HMRC made 18,464 requests to access communications data like phone records and web histories to aid its criminal investigations in 2019, according to city law firm RPC.
The total number of communication requests was up slightly on 2018’s 18,263 requests. The latest available data was from 2019.
The taxman can request data held by telecoms operators including the time, duration and location of a phone call as well as the number dialled. It can also request a list of websites visited by an individual from their internet provider.
An HMRC spokesperson said: “Requesting access to communications data is an essential tool to help us to tackle the dishonest minority who try to defraud the majority of honest taxpayers. Tools such as this enabled HMRC’s Fraud Investigation Service to secure and protect more than £4.2 billion for our vital public services in 2019/20.
“We only make such requests when appropriate, where there is already evidence to suggest fraud is occurring, and these powers are subject to strict controls. The tool is one which other law enforcement agencies and the police also hold.”
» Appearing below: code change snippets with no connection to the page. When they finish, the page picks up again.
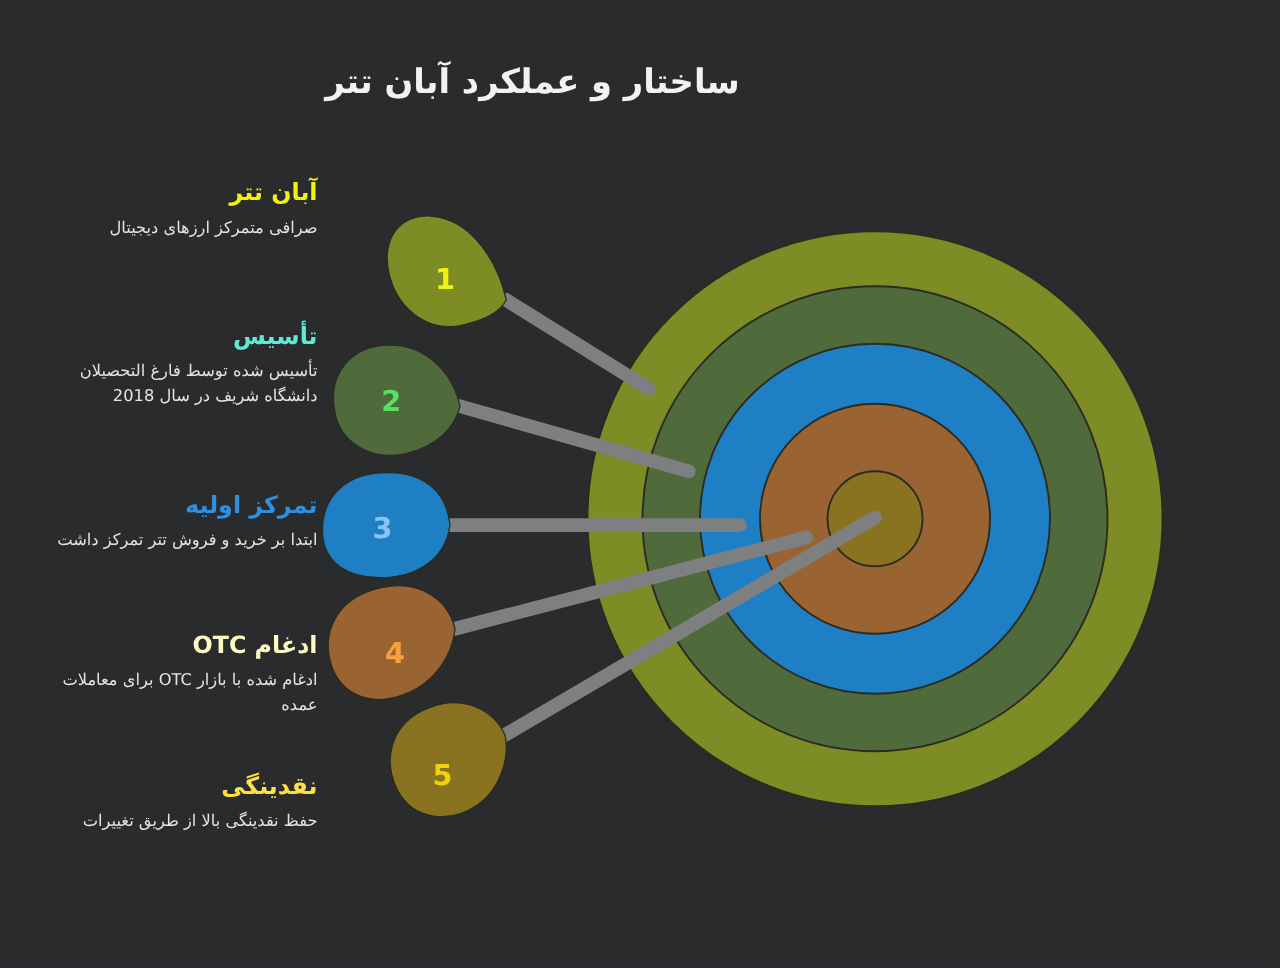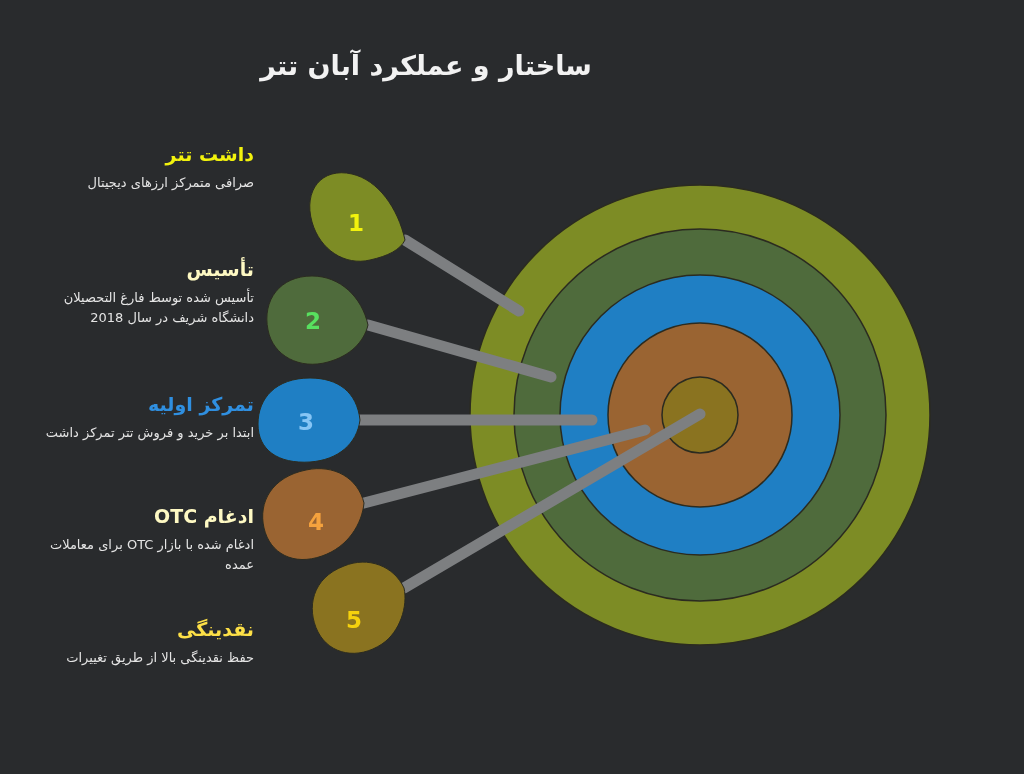--- a/index.html
+++ b/index.html
@@ -118,7 +118,7 @@
   </svg>
 
   <div class="label-block" style="top:143px;">
-    <div class="label-heading" style="color: rgb(242, 242, 13);">داشت تتر</div>
+    <div class="label-heading" style="color: rgb(242, 242, 13);">آبان تتر</div>
     <div class="label-desc">صرافی متمرکز ارزهای دیجیتال</div>
   </div>
 

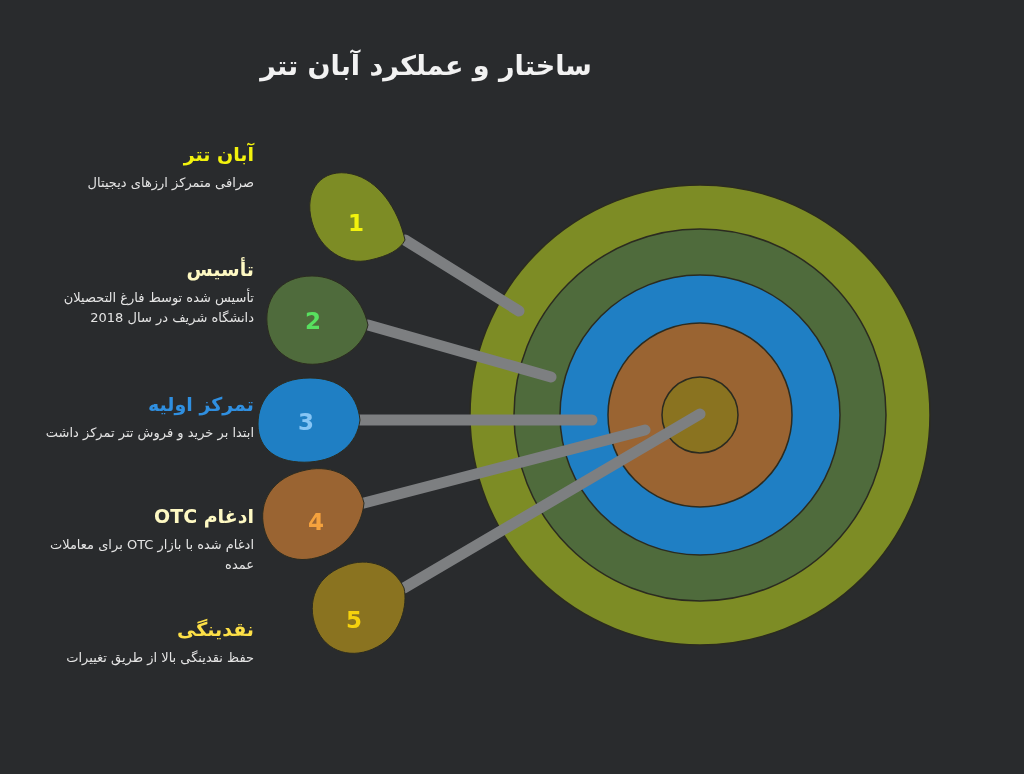--- a/index.html
+++ b/index.html
@@ -123,7 +123,7 @@
   </div>
 
   <div class="label-block" style="top:258px;">
-    <div class="label-heading" style="color: #fef9c3;">تأسیس</div>
+    <div class="label-heading" style="color: #5eead4;">تأسیس</div>
     <div class="label-desc">تأسیس شده توسط فارغ التحصیلان دانشگاه شریف در سال 2018</div>
   </div>
 

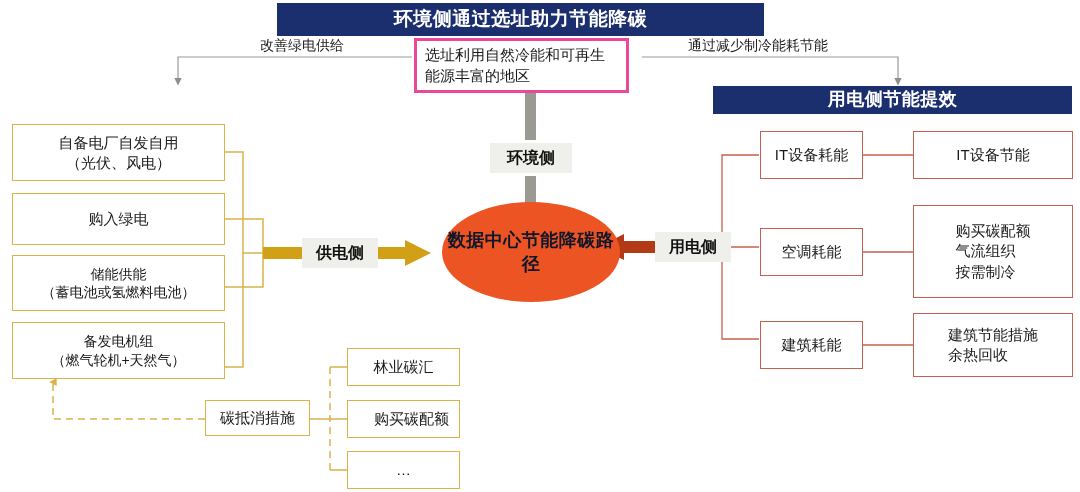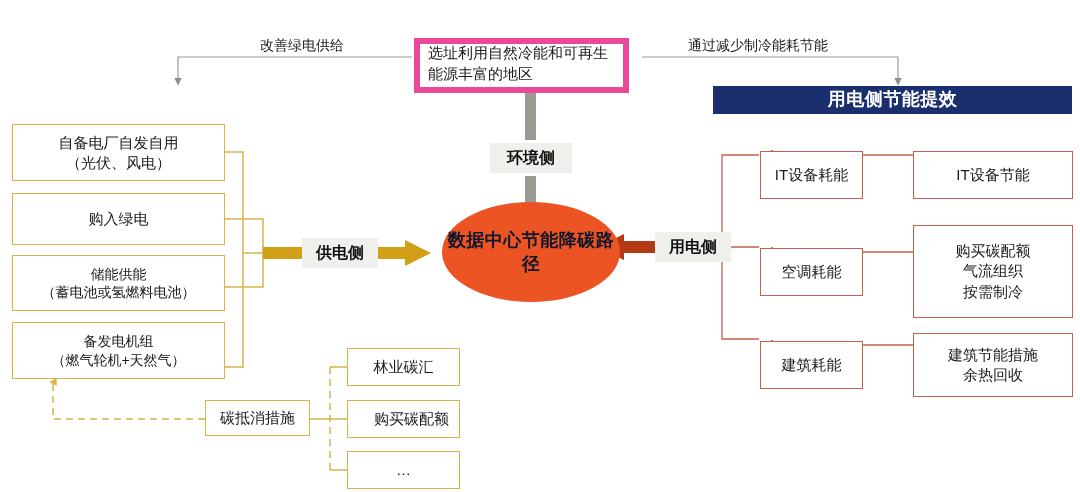--- a/index.html
+++ b/index.html
@@ -179,6 +179,7 @@
     <path d="M330,470 L347,470" stroke="#D9B34A" stroke-width="1.5" fill="none"></path>
   </svg>
 
+  <div class="node banner banner-top" style="left:277px;top:3px;width:487px;height:33px;">环境侧通过选址助力节能降碳</div>
 
   <div class="node caption" style="left:260px;top:37px;">改善绿电供给</div>
 

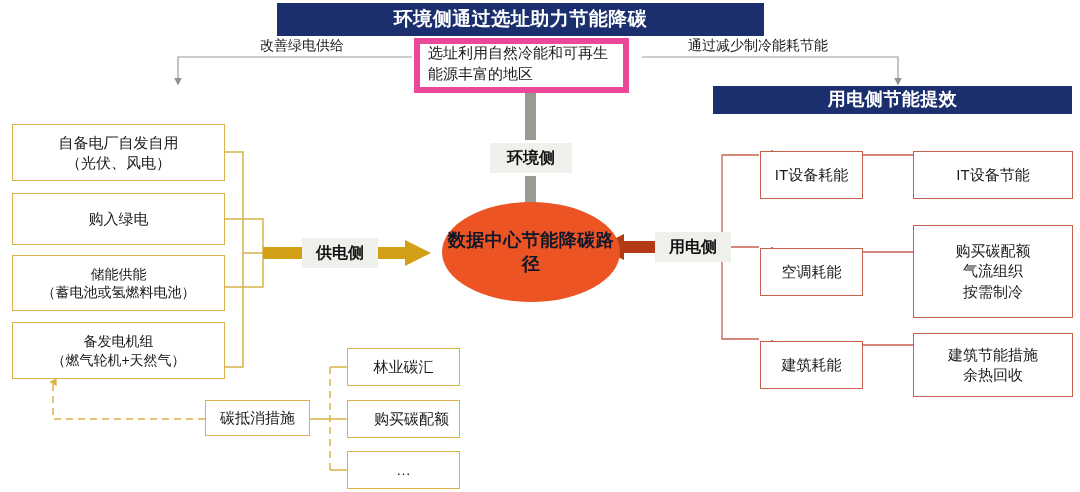--- a/index.html
+++ b/index.html
@@ -36,7 +36,7 @@
   
   .whitebox{
     background:#ffffff;
-    border:6px solid #ec4899;
+    border:3px solid #ec4899;
     color:#1a1a1a;
     font-size:15px;
     display:flex;
@@ -45,7 +45,6 @@
     padding:20px 8px;
     line-height:1.35;
     text-align:left;
-    font-family:Liberation Mono, monospace;
   }
 
   

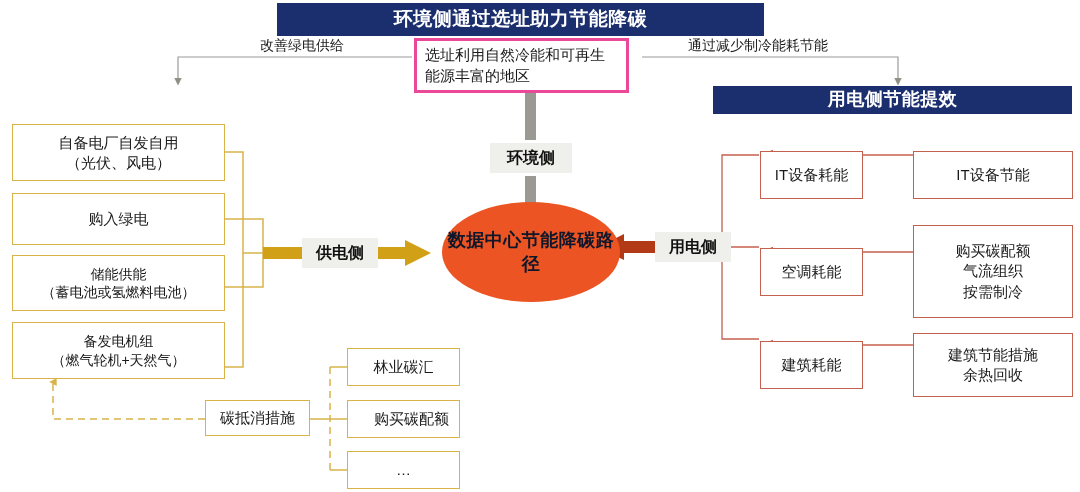--- a/index.html
+++ b/index.html
@@ -71,10 +71,8 @@
     display:flex;
     align-items:center;
     justify-content:center;
-    text-align:center;
     line-height:1.35;
     padding:2px 4px;
-    margin-top:20px;
   }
Communications data is only able to provide the ‘who’, ‘where’, ‘what’ and ‘when’ of a communication. It does not give any context to the communication, such as what was actually said or written. To obtain this information, HMRC must use more intrusive forms of direct surveillance.
The majority of applications to acquire communications data are for the prevention and detection of serious crime, including tax evasion.
Adam Craggs, partner and head of tax at RPC, said: “Most taxpayers are unaware of the extensive investigative powers which HMRC has at its disposal and it will not hesitate to use these powers if it suspects fraud.
“As HMRC shifts its focus to furlough fraud, phone and web browsing data is likely to be a hugely valuable source in identifying those who may be defrauding the public purse.”